Krytyczni są też politycy Polskiego Stronnictwa Ludowego, którzy zwracają uwagę na liczne wątpliwości:

  • mechanizm przyznawania środków oparty na braku jednoznacznych kryteriów,
  • środki zostały przekazane bez zachowania transparentności,
  • zastosowanie klucza politycznego przy ocenie wniosków,
  • nie został podamy wykaz punktacji wniosków,
  • Fundusz zasiliły pieniądze wcześniej "zabrane" samorządom,
  • dążenie do zmiany zasad oceniania wniosków w kolejnej transzy.

Prezes PSL Władysław Kosiniak-Kamysz zapowiedział zgłoszenie wniosku o kontrolę NIK, kontrola w kancelarii premiera oraz w urzędach wojewódzkich poprzez interpelacje poselskie, powołanie komisji monitorującej dystrybucję środków i stworzenie petycji do premiera Mateusza Morawieckiego.

Ta ostatnia już działa w formie petycji on-line "Powiedz NIE upartyjnieniu pomocy dla małych Ojczyzn!", gdzie możemy m.in. przeczytać: "Zwracamy się do pana premiera z apelem o naprawienie błędów powodujących dyskryminację mieszkańców małych ojczyzn, przedstawienie jasnych kryteriów oceny złożonych wniosków oraz gwarancję, że żadna lokalna wspólnota nie zostanie wykluczona z pomocy tylko dlatego, że jej gospodarz nie schlebia partii rządzącej".

Urząd wojewódzki wyjaśnia wątpliwości

FIL prowadzony był w dwóch etapach. W pierwszym środki rządowe dostała każda gmina w Małopolsce, w tym Kraków i Tarnów. Drugi etap był już konkursowy i pieniądze nie trafiły do wszystkich. O ich rozdzieleniu decydowała komisja ds. wsparcia jednostek samorządu terytorialnego powołana przez premiera.
Pierwszą transzę Małopolski Urząd Wojewódzki w Krakowie przekazał już 1 września. 17 grudnia wojewoda małopolski Łukasz Kmita zatwierdził dyspozycję przelewu kolejnej transzy, właśnie tej spornej, która nie trafia już do wszystkich. Na kontach wybranych małopolskich samorządów znalazło się prawie 402 mln zł. Łącznie z wcześniejszym przelewem to już kwota blisko 1 mld.

W ramach pierwszego dzielenia środków najwięcej – 93,5 mln zł, przyznano Krakowowi. Znaczące środki otrzymały również Wieliczka (9,5 mln zł), Tarnów (9,4 mln zł) czy Oświęcim (3,6 mln zł). Faktem jednak jest, że w drugim naborze wiele miast, w tym powyższe, nie dostały już nic. Kraków wnioskował o wsparcie wysokości 200 mln zł.

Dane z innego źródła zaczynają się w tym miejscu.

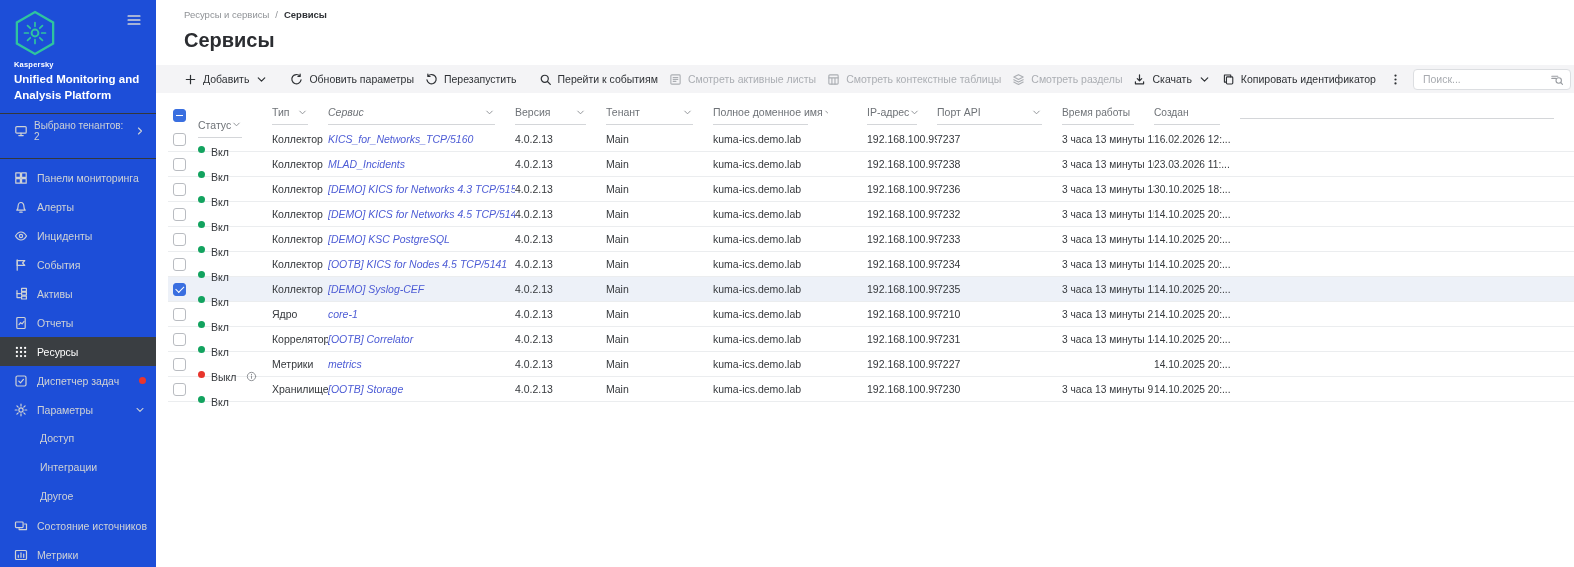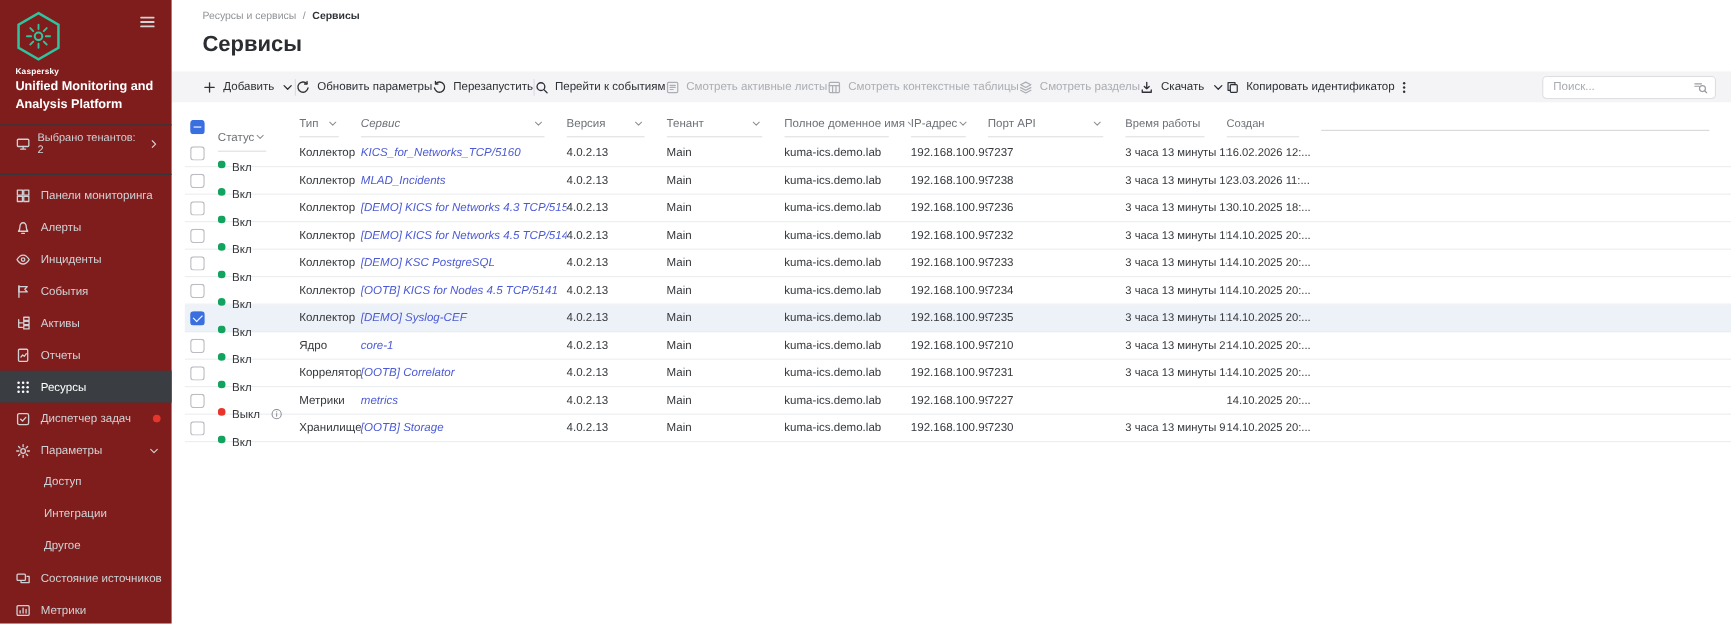--- a/index.html
+++ b/index.html
@@ -8,7 +8,7 @@
   .app { display:flex; width:1574px; height:567px; }
 
   
-  .sidebar { width:156px; min-width:156px; height:567px; background:#7f1d1d; color:#cfd2d5; position:relative; font-size:10.5px; }
+  .sidebar { width:156px; min-width:156px; height:567px; background:#1d4ed8; color:#cfd2d5; position:relative; font-size:10.5px; }
   .sb-top { display:flex; justify-content:space-between; align-items:flex-start; padding:10px 12px 0 14px; }
   .logo svg { width:42px; height:46px; display:block; }
   .hamburger { background:none; border:none; color:#d2d4d6; cursor:pointer; padding:2px; }

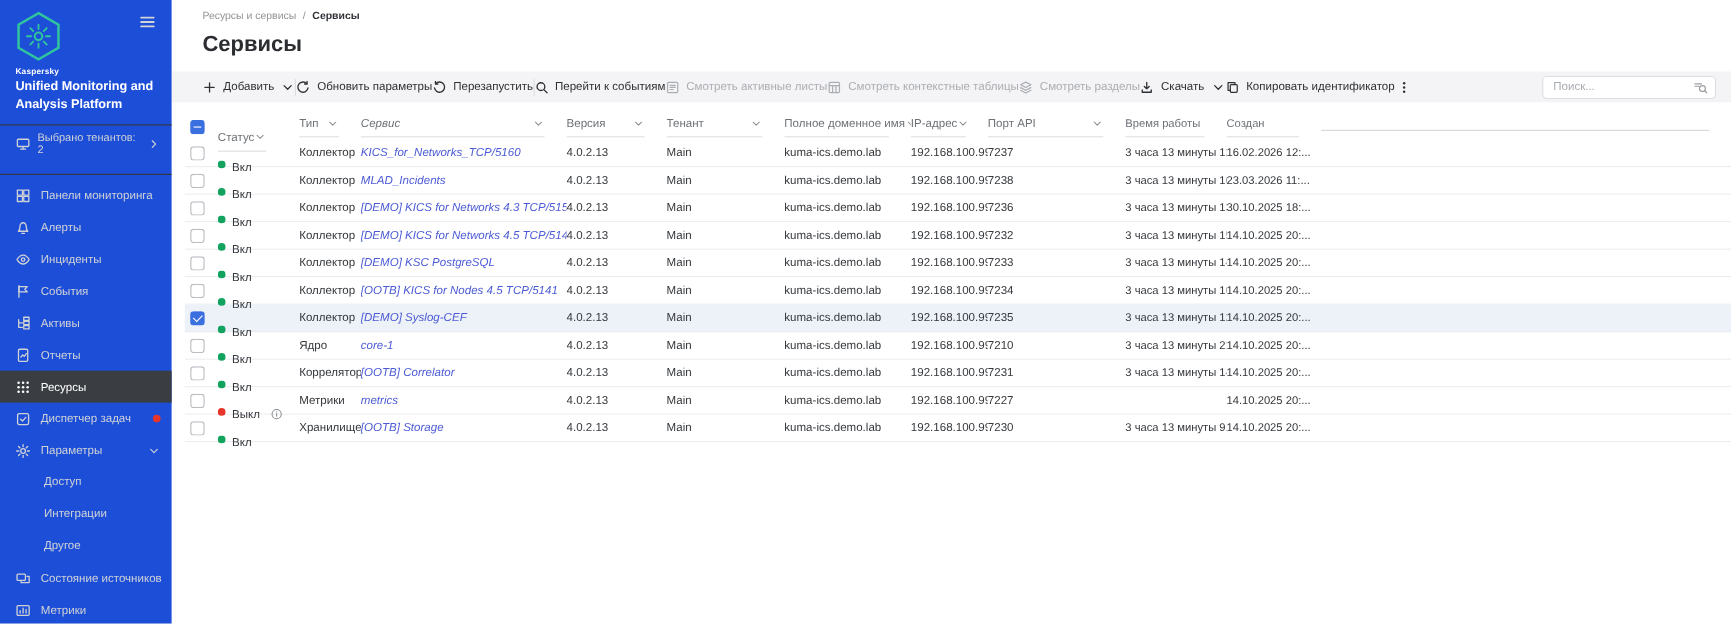--- a/index.html
+++ b/index.html
@@ -36,7 +36,7 @@
   .page-title { font-size:20px; font-weight:bold; color:#2b2d31; margin-top:9px; margin-bottom:13px; }
 
   
-  .toolbar { height:28px; background:#f4f4f6; display:flex; align-items:center; padding:0 14px 0 28px; white-space:nowrap; }
+  .toolbar { height:28px; background:#f4f4f6; display:flex; align-items:center; gap:11px; padding:0 14px 0 28px; white-space:nowrap; }
   .tb-btn { display:inline-flex; align-items:center; gap:6px; background:none; border:none; font-family:inherit; font-size:10.5px; color:#2e3135; cursor:pointer; padding:0; white-space:nowrap; }
   .tb-btn .icon svg { width:13px; height:13px; }
   .tb-btn.disabled { color:#abaeb3; cursor:default; }

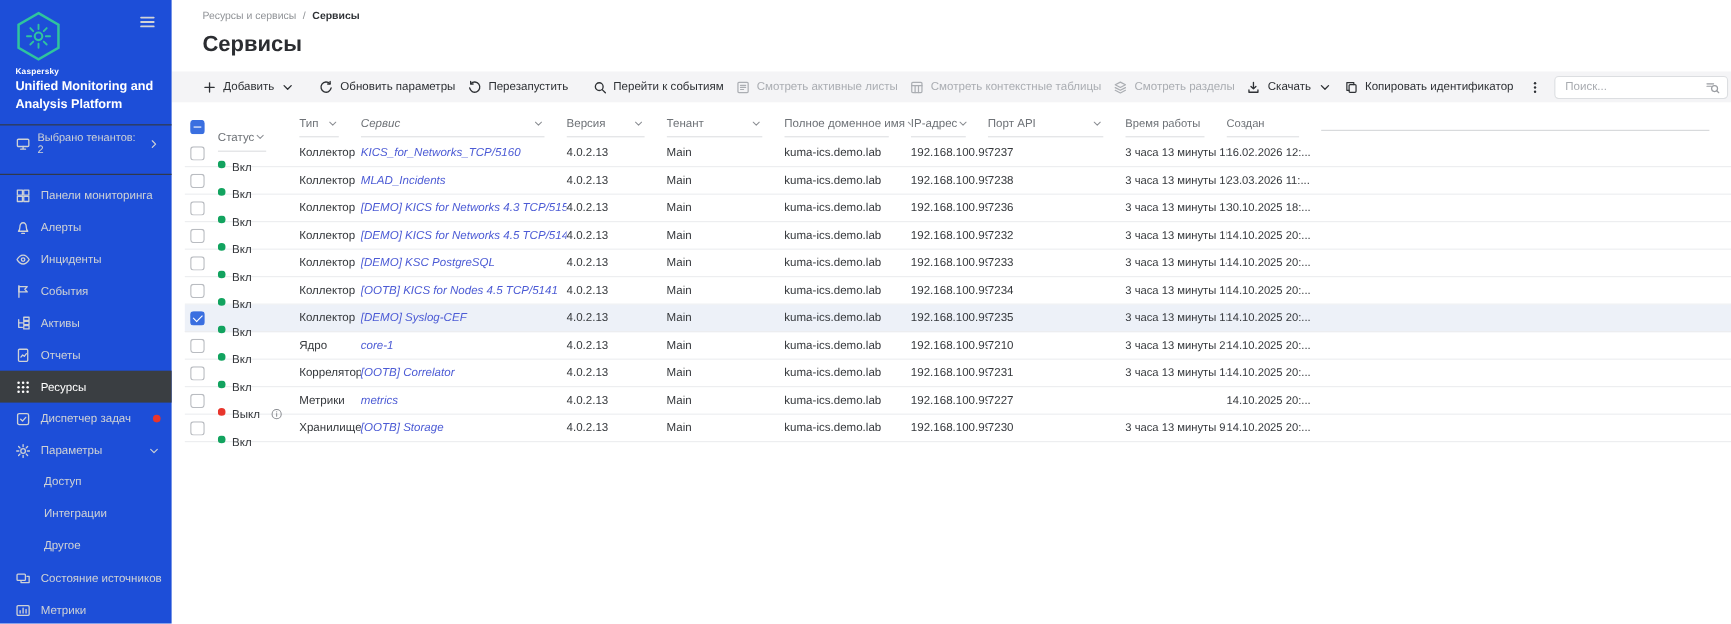--- a/index.html
+++ b/index.html
@@ -66,7 +66,7 @@
   .c-version { width:91px; }
   .c-tenant { width:107px; }
   .c-fqdn { width:115px; }
-  .c-ip { width:70px; }
+  .c-ip { width:70px;margin-left:39px; }
   .c-port { width:125px; }
   .c-uptime { width:92px; font-size:10.2px; }
   .c-created { width:86px; font-size:10.2px; }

- Tylko zatem do tych wskazanych czterech małopolskich samorządów trafiło około 12 proc. wszystkich środków, które z Funduszu otrzymała Małopolska. Głosy sugerujące, jakoby samorządy te nie skorzystały z dofinansowania – są wysoce krzywdzące i nieprawdziwe. Dodatkowo zapewne bez trudu można byłoby wskazać inwestycje, które już zostały w tych gminach zrealizowane dzięki „Tarczy dla Samorządów” - mówi wojewoda Łukasz Kmita.

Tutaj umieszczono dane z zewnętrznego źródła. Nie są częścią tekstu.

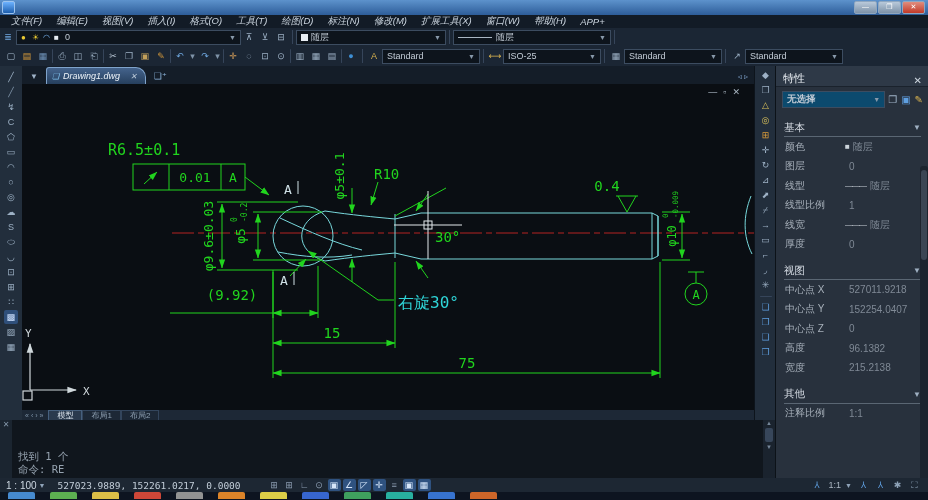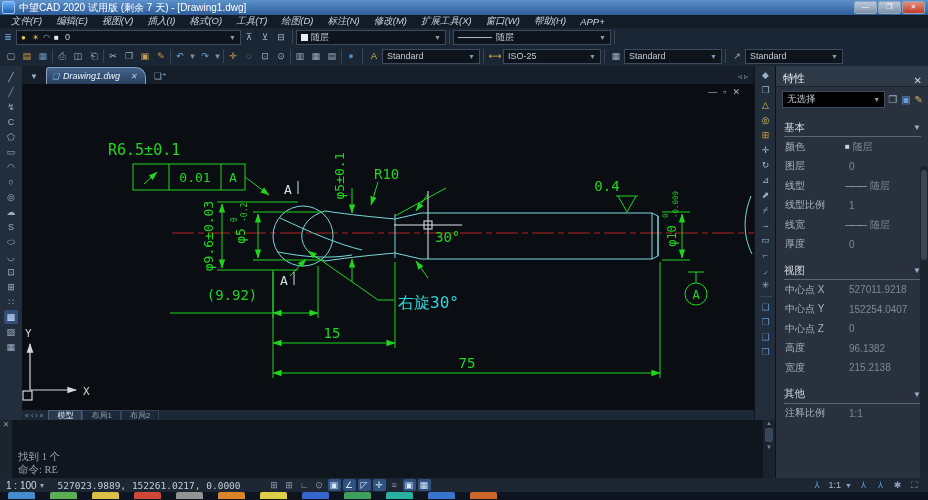--- a/index.html
+++ b/index.html
@@ -103,7 +103,6 @@
 
 <div id="titlebar" class="abs">
   <span class="logo"></span>
-  <span>中望CAD 2020 试用版 (剩余 7 天) - [Drawing1.dwg]</span>
   <span class="winbtns">
     <span class="wb">—</span>
     <span class="wb">❐</span>

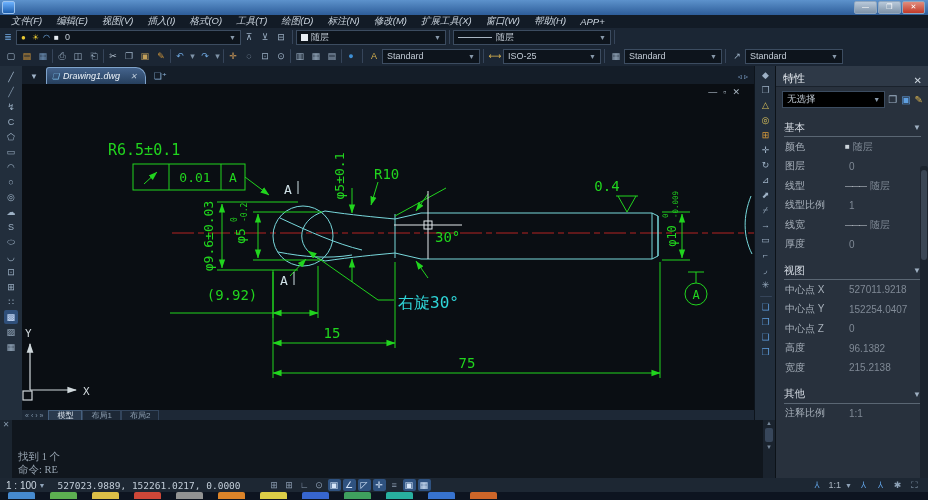--- a/index.html
+++ b/index.html
@@ -82,8 +82,8 @@
     color:#e8edf2;font-size:11px;padding:0 7px;}
   .phead .x{margin-left:auto;color:#cdd6df;font-size:10px;}
   .psel{height:24px;display:flex;align-items:center;padding:0 6px;gap:3px;}
-  .pselbox{flex:1;display:flex;align-items:center;background:#000000;border:1px solid #3c4c60;height:15px;
-    padding:0 4px;font-size:9.5px;color:#c3ccd6;}
+  .pselbox{flex:1;display:flex;align-items:center;background:#0c4a6e;border:1px solid #3c4c60;height:15px;
+    padding:0 4px;font-size:9.5px;color:#c3ccd6;font-weight:bold;}
   .pselbox .car{margin-left:auto;font-size:7px;color:#89a;}
   .pico{font-size:10px;}
   .psec{margin:8px 8px 0 8px;border-bottom:1px solid #5a6673;display:flex;align-items:center;

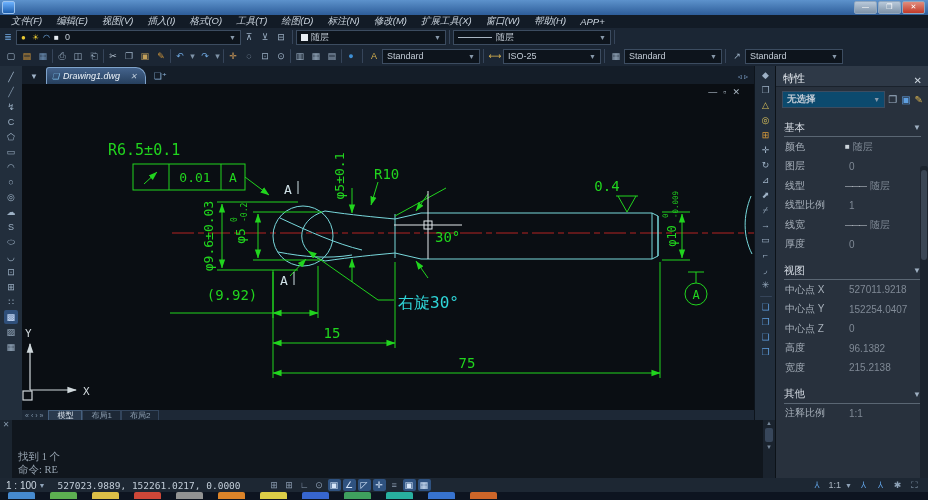--- a/index.html
+++ b/index.html
@@ -61,7 +61,7 @@
   .cmdgut{width:12px;background:#1b2530;color:#8396a8;font-size:8px;text-align:center;}
   .cmdbody{flex:1;font-family:"DejaVu Sans Mono",monospace;font-size:10.5px;color:#96a3b0;
     display:flex;flex-direction:column;justify-content:flex-end;padding:2px 6px;}
-  .cline{line-height:13px;white-space:pre;font-family:Liberation Serif, serif;}
+  .cline{line-height:13px;white-space:pre;}
   .cinput{border-top:1px solid #2a3644;line-height:15px;}
   .cmdsb{width:12px;background:#1a232e;display:flex;flex-direction:column;align-items:center;
     color:#76879a;font-size:6px;}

W sumie Rządowy Fundusz Inwestycji Lokalnych wypłaci jednostkom samorządu terytorialnego 12 mld złotych w skali Polski. RFIL miał dotychczas dwie odsłony. Pierwszy nabór trwał do 10 sierpnia i przyniósł Małopolsce ponad 556 mln złotych. Dofinansowanie otrzymały wszystkie samorządy. Kolejny nabór – tym razem prowadzony w formie konkursu – zakończył się 30 września. 109 małopolskich samorządów otrzymało z niego blisko 402 mln złotych. Trwa jeszcze kolejny nabór, od 10 do 28 grudnia, a z którego do podziału w skali ogólnopolskiej będzie jeszcze 1,65 mld złotych.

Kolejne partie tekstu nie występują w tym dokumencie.